= Tyson Yunkaporta =

Australian academic, author, and Indigenous thinker

Tyson Yunkaporta is an Australian academic, author, and indigenous thinker. He is best known for his book Sand Talk: How Indigenous Thinking Can Save the World. Yunkaporta's work explores Indigenous knowledge systems and their relevance to contemporary global challenges, including sustainability, education, and systems thinking.

== Career ==
Yunkaporta is research fellow at Deakin University in Melbourne, Australia, where he was formerly a senior lecturer, teaching Indigenous Knowledge Systems. He has also worked as a researcher, educator, and woodcarver. His multidisciplinary approach combines traditional Indigenous practices with contemporary academic frameworks.
=== Sand Talk: How Indigenous Thinking Can Save the World ===
In 2019, Yunkaporta published Sand Talk: How Indigenous Thinking Can Save the World, a book that gained international recognition for its innovative approach to understanding Indigenous knowledge systems.

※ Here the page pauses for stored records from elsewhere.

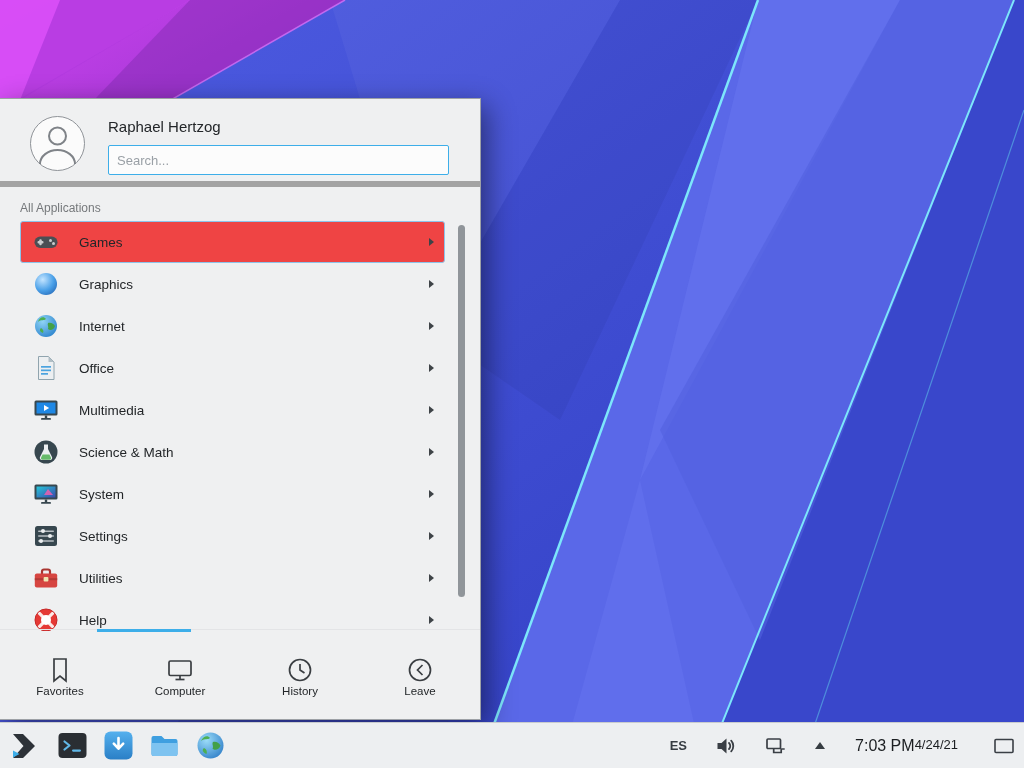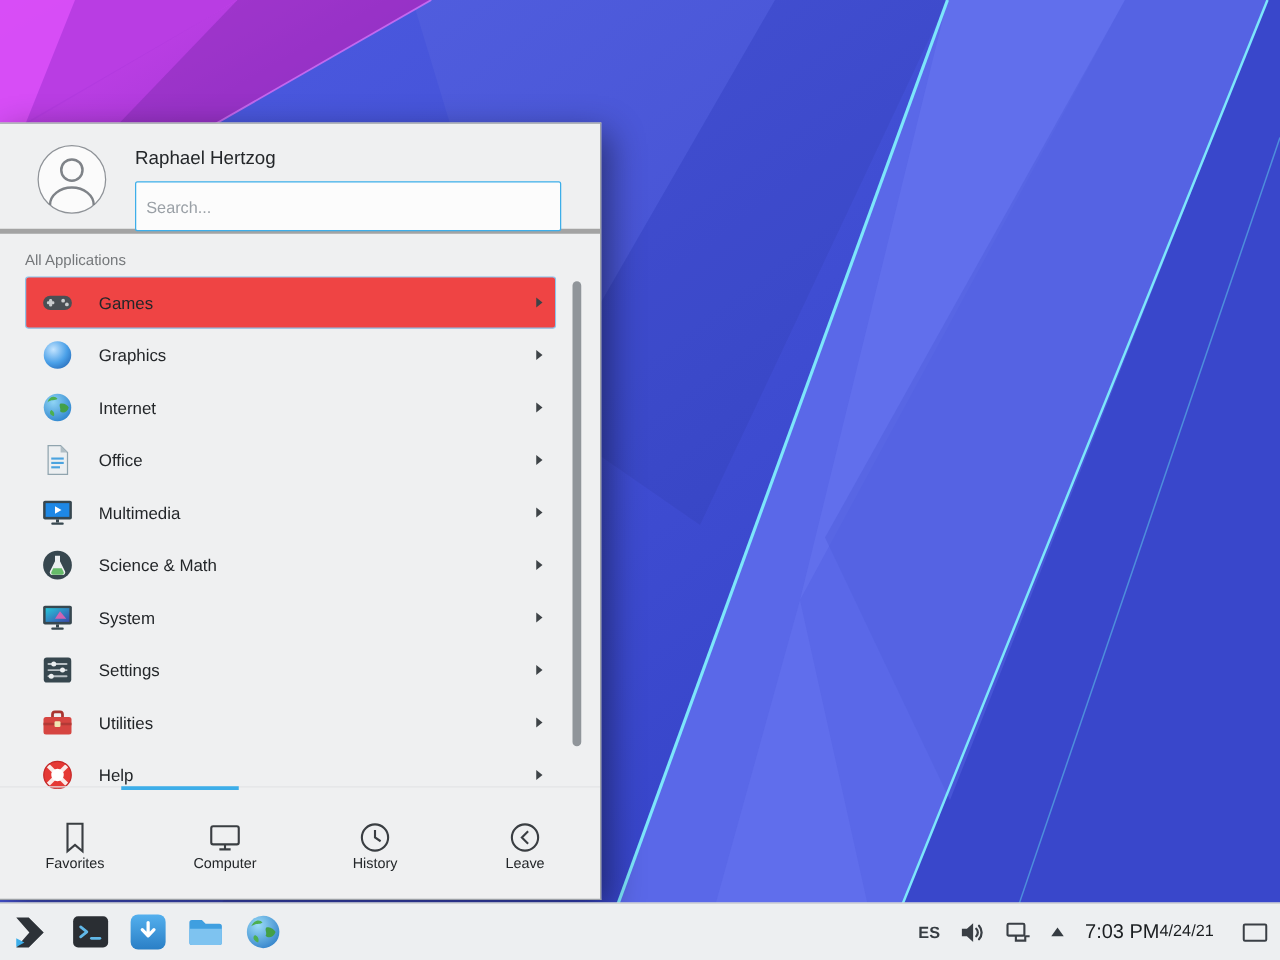--- a/index.html
+++ b/index.html
@@ -11,7 +11,7 @@
   
   .kickoff{position:absolute;left:0;top:98px;width:481px;height:622px;background:#eff0f1;
            border:1px solid #9da1a6;border-left:none;box-shadow:6px 8px 26px rgba(0,0,0,.45)}
-  .ko-header{position:absolute;top:0;left:0;right:0;height:88px;border-bottom:4px solid #a3a3a3}
+  .ko-header{position:absolute;top:0;left:0;right:0;height:88px;border-bottom:6px solid #a3a3a3}
   .avatar{position:absolute;left:30px;top:17px;width:55px;height:55px;border-radius:50%;
           border:1px solid #8f9398;background:#fbfbfb;display:flex;align-items:center;justify-content:center}
   .user-name{position:absolute;left:108px;top:19px;font-size:15px;color:#232629}

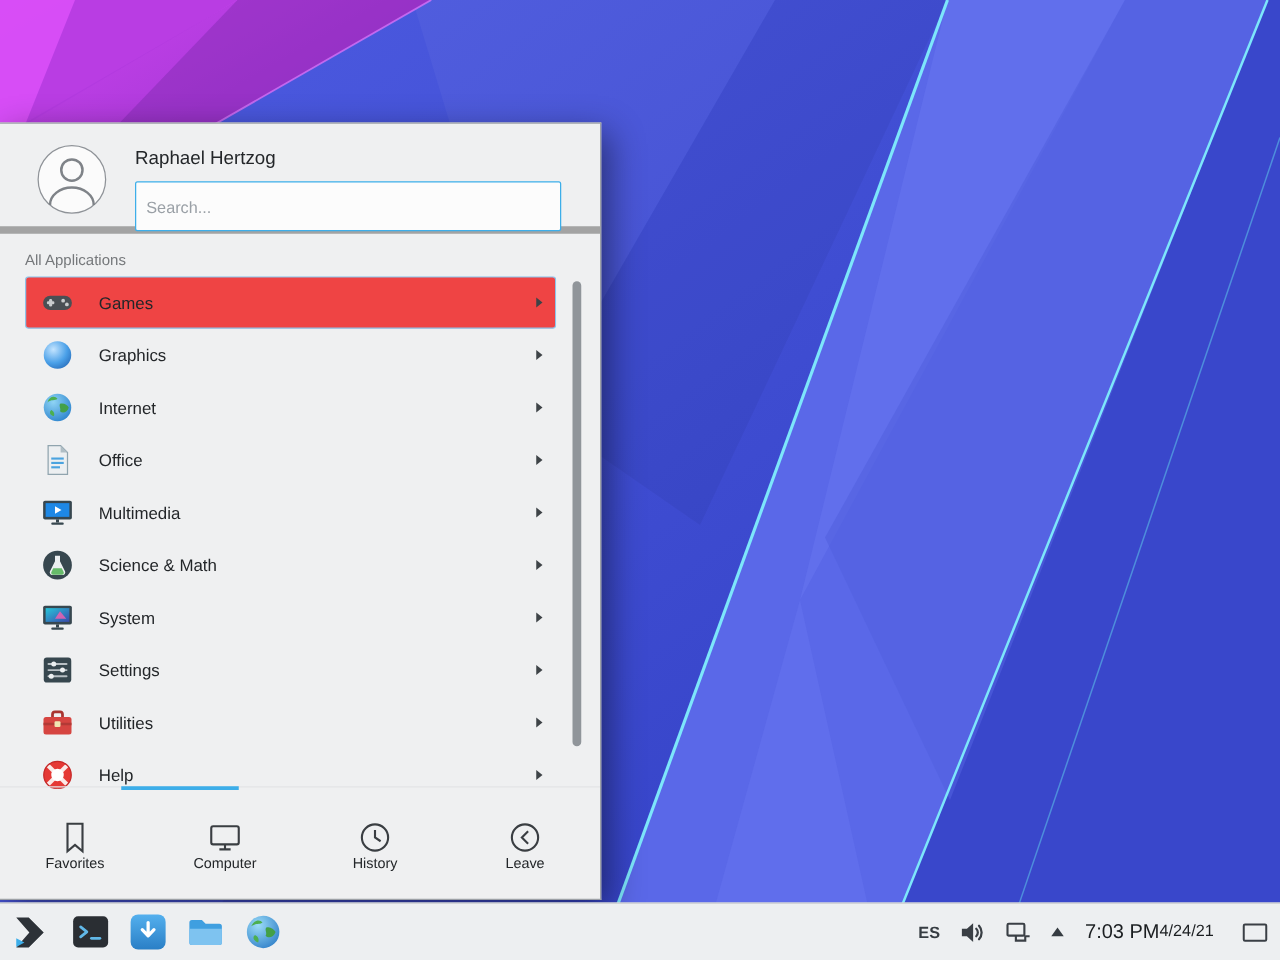--- a/index.html
+++ b/index.html
@@ -15,7 +15,7 @@
   .avatar{position:absolute;left:30px;top:17px;width:55px;height:55px;border-radius:50%;
           border:1px solid #8f9398;background:#fbfbfb;display:flex;align-items:center;justify-content:center}
   .user-name{position:absolute;left:108px;top:19px;font-size:15px;color:#232629}
-  .search{position:absolute;left:108px;top:46px;width:341px;height:40px;border:1px solid #3daee9;border-radius:2px;
+  .search{position:absolute;left:108px;top:46px;width:341px;height:30px;border:1px solid #3daee9;border-radius:2px;
           background:#fcfcfc;font:13px "Liberation Sans",sans-serif;color:#be185d;padding:0 8px;outline:none}
   .search::placeholder{color:#9aa0a6}
   .section-label{position:absolute;left:20px;top:102px;font-size:12px;color:#75787b}

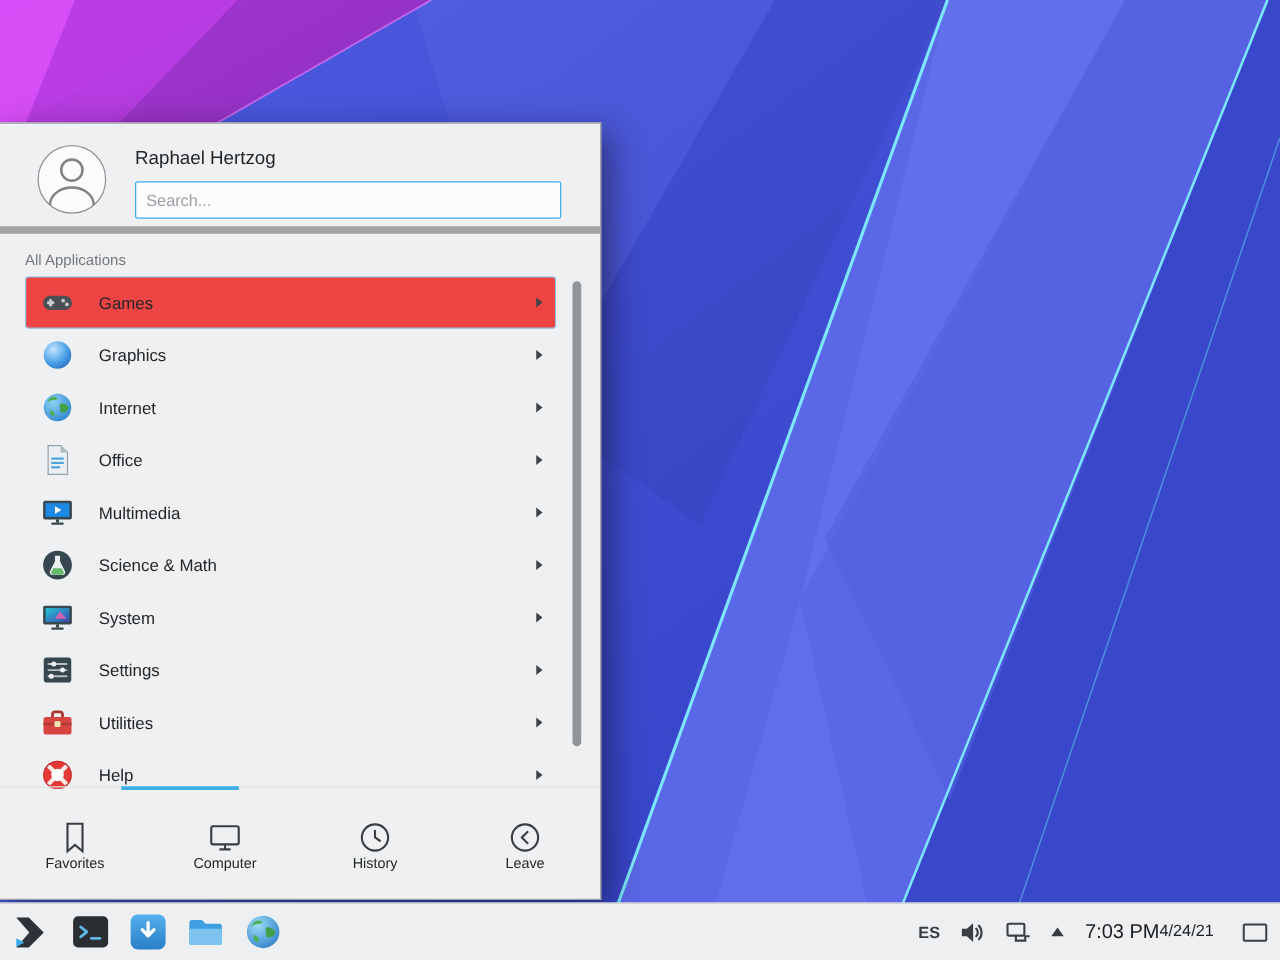--- a/index.html
+++ b/index.html
@@ -41,7 +41,7 @@
   .tb-launcher{width:36px;height:36px;margin-left:6px}
   .tb-icon{width:31px;height:31px;margin-left:15px}
   .tb-icon svg,.tb-launcher svg{display:block}
-  .tray{margin-left:auto;display:flex;align-items:center;gap:15px;height:100%;padding-right:2px}
+  .tray{margin-left:auto;display:flex;align-items:center;gap:28px;height:100%;padding-right:2px}
   .kbd-layout{font-size:13px;font-weight:bold;color:#363c42}
   .tray-icon{display:flex;align-items:center;justify-content:center}
   .caret-up{width:0;height:0;border-left:5.5px solid transparent;border-right:5.5px solid transparent;border-bottom:7px solid #363c42}

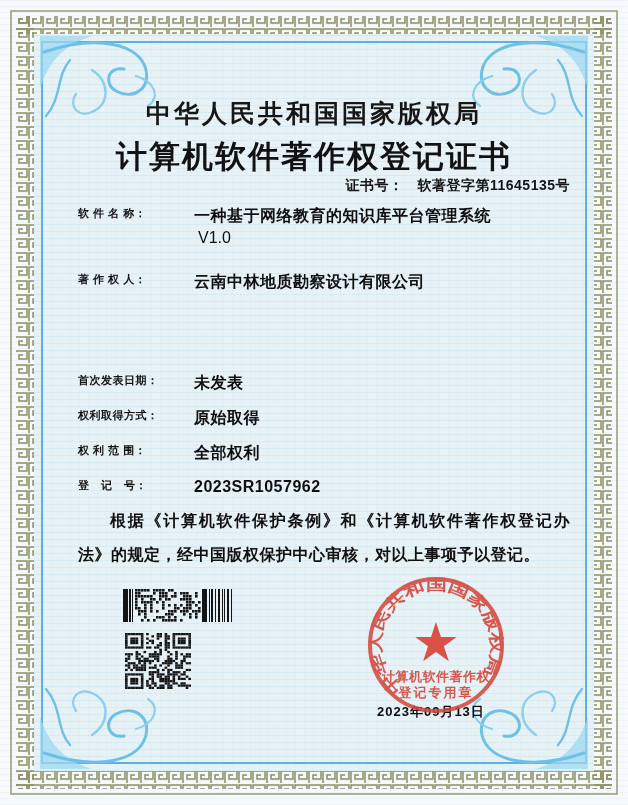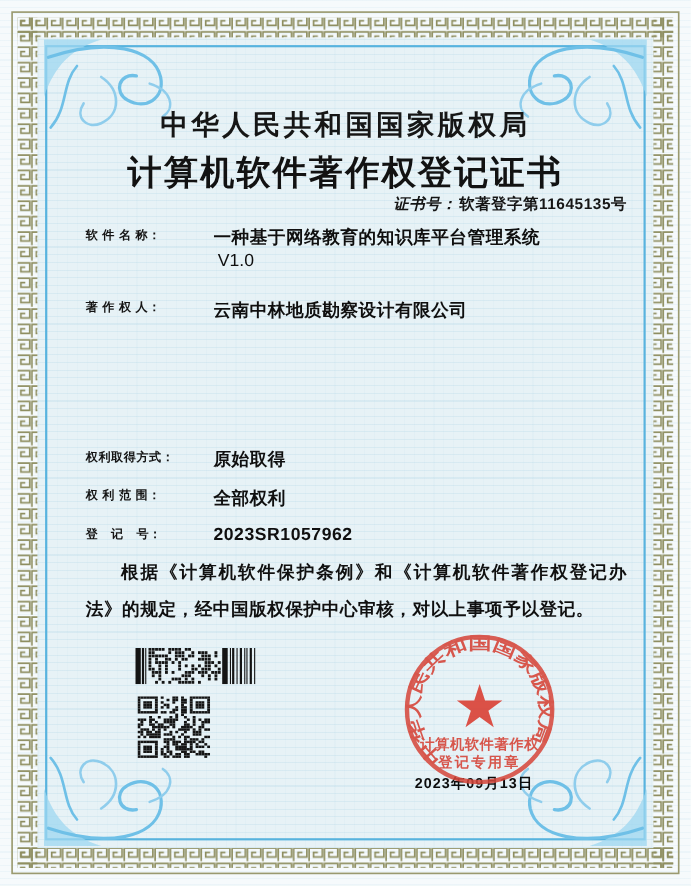--- a/index.html
+++ b/index.html
@@ -35,7 +35,7 @@
     position:absolute;top:177px;right:58px;
     font-size:14px;font-weight:700;color:#151515;letter-spacing:.5px;
   }
-  .certno .lbl{margin-right:2px;font-style:italic;}
+  .certno .lbl{margin-right:14px;}
   .row{position:absolute;left:78px;width:500px;}
   .row .lbl{
     display:inline-block;width:116px;font-size:11px;font-weight:700;

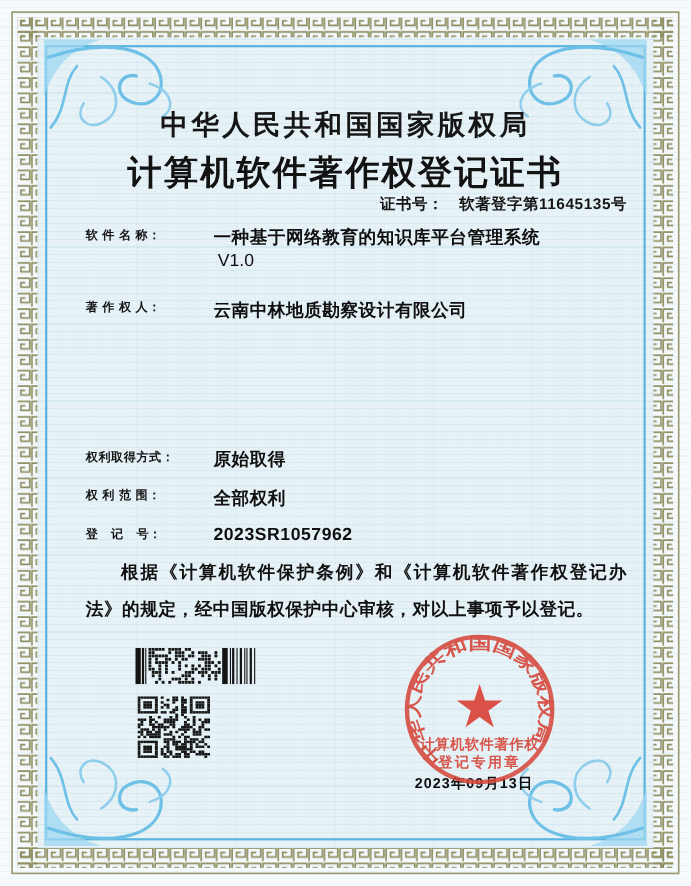--- a/index.html
+++ b/index.html
@@ -110,6 +110,9 @@
     </div>
 
 
+    <div class="row" style="top:373px">
+      <span class="lbl">首次发表日期：</span><span class="val">未发表</span>
+    </div>
 
     <div class="row" style="top:443px">
       <span class="lbl">权 利 范 围：</span><span class="val">全部权利</span>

The book uses storytelling, diagrams, and personal anecdotes to explore complex concepts such as sustainability, relationality, and systems thinking. Sand Talk has been praised for its accessible and thought-provoking style, offering readers a way to engage with Indigenous perspectives on global issues. Yunkaporta calls for fewer token gestures such as land acknowledgements and more meaningful inclusion. The book has been described as a unique contribution to the fields of philosophy, ecology, and education. It challenges Western paradigms of knowledge and advocates for a more holistic, interconnected worldview.

== Publications ==
- Sand Talk: How Indigenous Thinking Can Save the World (2019)
- Yunkaporta, Tyson (2024). "Right Story, Wrong Story: Adventures in Indigenous Thinking, book by Tyson Yunkaporta"
- Yunkaporta, Tyson (2025). "Right story, wrong story: how to have fearless conversations in hell"
- Tyson Yunkaporta and Megan Kelleher (2025). Snake Talk: How The World's Ancient Serpent Stories Can Guide Us. Text Publishing Company.